Resistance media can’t handle the truth Resistance media can’t handle the truth

President Donald Trump wants to boost domestic manufacturing, but one sector has already massively increased output — of bogus news stories by hostile and biased media.

High productivity of superficial, misleading, and hostile “news” has always characterized Trump’s 10 years in politics. But it’s worth examining afresh because the 2024 election briefly encouraged hope that media shock might stop the news rot.

Resistance” news outlets might have noted widespread revulsion at their maxim, “Don’t let the facts get in the way of a story,” and repented. But after a couple of months’ dismay that people prefer Republicans to run Washington, quiescent news organizations have rededicated themselves to “enterprise” stories — spinning thin and speculative yarns rather than telling people what’s happening.

When Trump appeared on NBC News’s Meet the Press with Kristen Welker, the big story was him responding, “I don’t know,” after Welker asked, “Don’t you need to uphold the Constitution?”

President Donald Trump appears on NBC News’s Meet the Press with Kristen Welker. (NBC)

This was amid discussion of illegal immigrants’ due process rights. Trump noted the difficulty of giving millions of illegal migrants court hearings, which would be used to stall their deportation — “a million or 2 million or 3 million trials.” It would take centuries, and Presidents Bill Clinton and Barack Obama weren’t similarly hobbled. Trump told Welker he’d rely on White House lawyers to interpret Supreme Court rulings.

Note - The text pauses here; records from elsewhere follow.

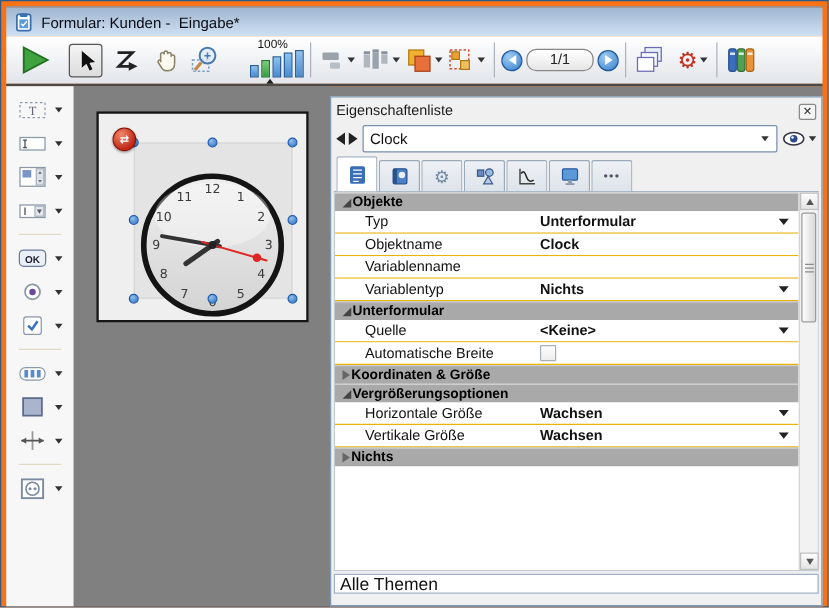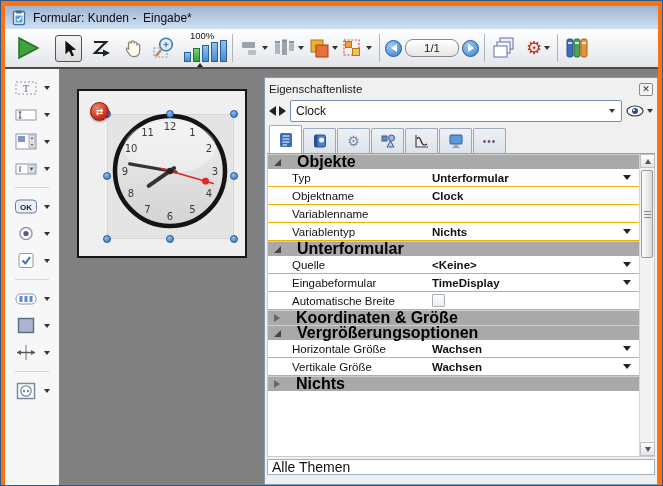--- a/index.html
+++ b/index.html
@@ -13,21 +13,21 @@
 
   
   .toolbar{height:40px;background:linear-gradient(#ffffff,#e2e5ea);border-bottom:2px solid #4a4a4a;
     display:flex;align-items:center;padding:0 4px;}
   .tbtn{display:flex;align-items:center;justify-content:center;height:32px;padding:0 2px;}
   .tsep{width:1px;height:28px;background:#aeb4bc;margin:0 5px;}
   .caret{width:0;height:0;border-left:3.5px solid transparent;border-right:3.5px solid transparent;
     border-top:4px solid #333;margin-left:2px;}
   .pointerbox{width:27px;height:27px;border:1px solid #555;border-radius:3px;
     background:linear-gradient(#f4f4f4,#dcdcdc);display:flex;align-items:center;justify-content:center;}
-  .zoomctl{display:flex;flex-direction:column;align-items:flex-start;justify-content:flex-end;height:36px;margin-left:4px;}
+  .zoomctl{display:flex;flex-direction:column;align-items:flex-start;justify-content:flex-end;height:36px;margin-left:20px;}
   .zoomlabel{font-size:9.5px;line-height:9px;color:#111;margin-left:6px;}
   .zbars{display:flex;align-items:flex-end;gap:2px;position:relative;padding-bottom:4px;}
   .zbar{width:7px;border:1px solid #2a6098;background:linear-gradient(#8ec2f0,#4a8cd0);}
   .zbar.green{border-color:#1e7a2a;background:linear-gradient(#7ad07a,#2f9f3f);}
   .zcaret{position:absolute;bottom:-1px;left:13px;width:0;height:0;border-left:3px solid transparent;
     border-right:3px solid transparent;border-bottom:4px solid #222;}
   .pagebox{width:54px;height:18px;border:1px solid #888;border-radius:8px;background:linear-gradient(#ffffff,#e6e6e6);
     font-size:11.5px;display:flex;align-items:center;justify-content:center;color:#222;margin:0 3px;}
   .navbtn{width:17px;height:17px;border-radius:50%;border:1px solid #1d5a9e;
     background:radial-gradient(circle at 35% 30%,#9ecbf2,#3a7fd0);display:flex;align-items:center;justify-content:center;}
@@ -41,21 +41,21 @@
   
   .toolbox{width:54px;background:#f7f7f7;display:flex;flex-direction:column;align-items:center;
     padding-top:10px;gap:10px;flex-shrink:0;}
   .trow{display:flex;align-items:center;gap:4px;height:17px;}
   .toolsep{width:34px;height:1px;background:#e3d9c3;}
 
   
   .canvas{flex:1;position:relative;background:#808080;}
   .form{position:absolute;left:18px;top:20px;width:170px;height:169px;background:#efefef;border:2px solid #151515;}
   .wrect{position:absolute;left:28px;top:23px;width:127px;height:125px;background:#e4e4e4;border:1px solid #d6d6d6;}
-  .clockwrap{position:absolute;left:29px;top:18px;width:124px;height:124px;}
+  .clockwrap{position:absolute;left:29px;top:43px;width:124px;height:124px;}
   .handle{position:absolute;width:8px;height:8px;border-radius:50%;border:1px solid #1d5aa8;
     background:radial-gradient(circle at 35% 30%,#8fc0ee,#2f6fc4);}
   .badge{position:absolute;left:11px;top:11px;width:19px;height:19px;border-radius:50%;
     background:radial-gradient(circle at 35% 28%,#f08868,#c02818 70%);border:1px solid #8a1408;
     display:flex;align-items:center;justify-content:center;color:#fff;font-size:9px;font-weight:bold;
     box-shadow:0 1px 2px rgba(0,0,0,.4);}
 
   
   .panel{width:394px;margin-top:8px;background:#f0f0f0;border:1px solid #7f9ab5;display:flex;
     flex-direction:column;padding:2px 2px 0 2px;flex-shrink:0;}
@@ -73,21 +73,21 @@
   .eyewrap{display:flex;align-items:center;gap:1px;}
   .tabs{display:flex;align-items:flex-end;border-bottom:1px solid #8fa3b8;padding-left:2px;margin-top:2px;height:28px;}
   .tab{width:33px;height:25px;border:1px solid #9aaabb;border-bottom:none;border-radius:2px 2px 0 0;
     background:linear-gradient(#eef1f5,#dde3ea);display:flex;align-items:center;justify-content:center;margin-right:1px;}
   .tab.active{height:28px;background:#fff;}
   .dots{font-size:10px;color:#556;letter-spacing:1px;}
 
   .gridwrap{height:303px;display:flex;background:#fff;border:1px solid #c4ccd6;border-top:none;}
   .rows{flex:1;overflow:hidden;}
   .ghead{height:15px;background:#a9a9a9;border-top:1px solid #cfcfcf;display:flex;align-items:center;padding-left:6px;}
-  .ghead .gtitle{font-size:16px;font-weight:bold;color:#000;margin-left:16px;}
+  .ghead .gtitle{font-size:11px;font-weight:bold;color:#000;margin-left:1px;}
   .tri-exp{width:0;height:0;border-bottom:7px solid #444;border-left:7px solid transparent;}
   .tri-col{width:0;height:0;border-top:4px solid transparent;border-bottom:4px solid transparent;border-left:6px solid #666;}
   .grow{height:18px;display:flex;border-bottom:1px solid #eab308;background:#fff;}
   .glabel{width:158px;font-size:11.5px;color:#111;padding-left:24px;display:flex;align-items:center;}
   .gvalue{flex:1;font-size:11.5px;font-weight:bold;color:#111;display:flex;align-items:center;padding-left:6px;position:relative;}
   .gvalue .dda{position:absolute;right:8px;width:0;height:0;border-left:4px solid transparent;
     border-right:4px solid transparent;border-top:5px solid #222;}
   .cb{width:13px;height:13px;border:1px solid #a8b0b8;background:linear-gradient(#fdfdfd,#ececec);border-radius:1px;}
 
   .vscroll{width:15px;background:#f2f2f2;border-left:1px solid #d5d5d5;position:relative;}
@@ -478,27 +478,20 @@
             <span class="gtitle">Unterformular</span>
           </div>
           <div class="grow">
             <div class="glabel">Quelle</div>
             <div class="gvalue">
               <span>&lt;Keine&gt;</span>
                 <span class="dda"></span>
             </div>
           </div>
           <div class="grow">
-            <div class="glabel">Eingabeformular</div>
-            <div class="gvalue">
-              <span>TimeDisplay</span>
-                <span class="dda"></span>
-            </div>
-          </div>
-          <div class="grow">
             <div class="glabel">Automatische Breite</div>
             <div class="gvalue">
               <span class="cb"></span>
             </div>
           </div>
 
           <div class="ghead">
             <span class="tri-col"></span>
             <span class="gtitle">Koordinaten &amp; Größe</span>
           </div>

Welker: “Your secretary of state says everyone who’s here, citizens and noncitizens, deserve due process. Do you agree, Mr. President?”

Trump: “I don’t know, I’m not a lawyer. I don’t know. … I was elected to get them the hell out of here, and the courts are holding me from doing it.”

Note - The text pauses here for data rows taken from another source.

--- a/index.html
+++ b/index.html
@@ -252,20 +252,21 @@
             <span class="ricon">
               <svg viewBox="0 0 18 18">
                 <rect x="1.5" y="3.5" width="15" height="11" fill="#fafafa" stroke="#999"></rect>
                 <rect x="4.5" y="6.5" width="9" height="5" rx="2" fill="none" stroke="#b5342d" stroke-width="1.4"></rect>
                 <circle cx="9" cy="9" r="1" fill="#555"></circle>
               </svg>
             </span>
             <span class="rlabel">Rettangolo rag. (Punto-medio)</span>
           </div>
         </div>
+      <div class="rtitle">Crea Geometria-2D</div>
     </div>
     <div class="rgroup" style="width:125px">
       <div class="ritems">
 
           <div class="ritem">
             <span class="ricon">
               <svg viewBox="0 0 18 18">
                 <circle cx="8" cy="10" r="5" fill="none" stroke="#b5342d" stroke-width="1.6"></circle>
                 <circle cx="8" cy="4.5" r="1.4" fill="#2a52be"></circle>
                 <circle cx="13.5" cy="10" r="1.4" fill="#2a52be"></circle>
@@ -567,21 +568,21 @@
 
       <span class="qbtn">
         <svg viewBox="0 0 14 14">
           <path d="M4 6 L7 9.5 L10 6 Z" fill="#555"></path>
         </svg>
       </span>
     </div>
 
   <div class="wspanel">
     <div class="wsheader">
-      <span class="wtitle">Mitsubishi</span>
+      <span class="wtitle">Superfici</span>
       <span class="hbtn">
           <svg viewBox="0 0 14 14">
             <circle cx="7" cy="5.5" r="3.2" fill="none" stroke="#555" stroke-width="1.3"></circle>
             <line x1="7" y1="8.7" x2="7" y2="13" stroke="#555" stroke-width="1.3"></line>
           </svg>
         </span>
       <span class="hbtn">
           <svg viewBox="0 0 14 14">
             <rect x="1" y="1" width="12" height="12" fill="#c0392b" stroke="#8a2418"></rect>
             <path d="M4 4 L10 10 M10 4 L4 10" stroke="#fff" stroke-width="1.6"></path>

Welker: “But even given those numbers that you’re talking about, don’t you need to uphold the Constitution …”

Trump: “I don’t know. I have to respond by saying, again, I have brilliant lawyers … and they are going to obviously follow what the Supreme Court said. What you said is not what I heard the Supreme Court said. They have a different interpretation.”

So Trump would follow Supreme Court rulings — i.e., uphold the Constitution — but his lawyers don’t think the court agrees with Welker’s implication that this means illegal immigrants get millions of trials. In short, there is debate about what process is their due.

A news outlet seeking to inform viewers rather than generate gasps of disbelief might follow up, “Mr. President, to be clear, are you saying you don’t know if due process requires court hearings for each illegal immigrant, or that you don’t know if you should uphold the Constitution?”

That was never going to happen. Instead, NBC and Welker thought, “Gotcha!” and ignited days of outrage from those who make a living being outraged over Trump, accusing him of not respecting and planning to break the Constitution.

TROUBLE AT THE NORTHERN BORDER 

The response of the ineffable Senate Minority Leader Chuck Schumer (D-NY) was typical. He commented on X that our “un-American” president “admitted” he didn’t know if he should uphold the Constitution. No, no, he really didn’t.

Trump invites this sort of disingenuousness sometimes by deliberately goading the Left, sometimes by speaking without lawyerly precision and care despite knowing their malevolence and cynicism. But the news media also have a responsibility to find out what is true rather than feed their appetite to be baited. They want what stirs people up, not what is real.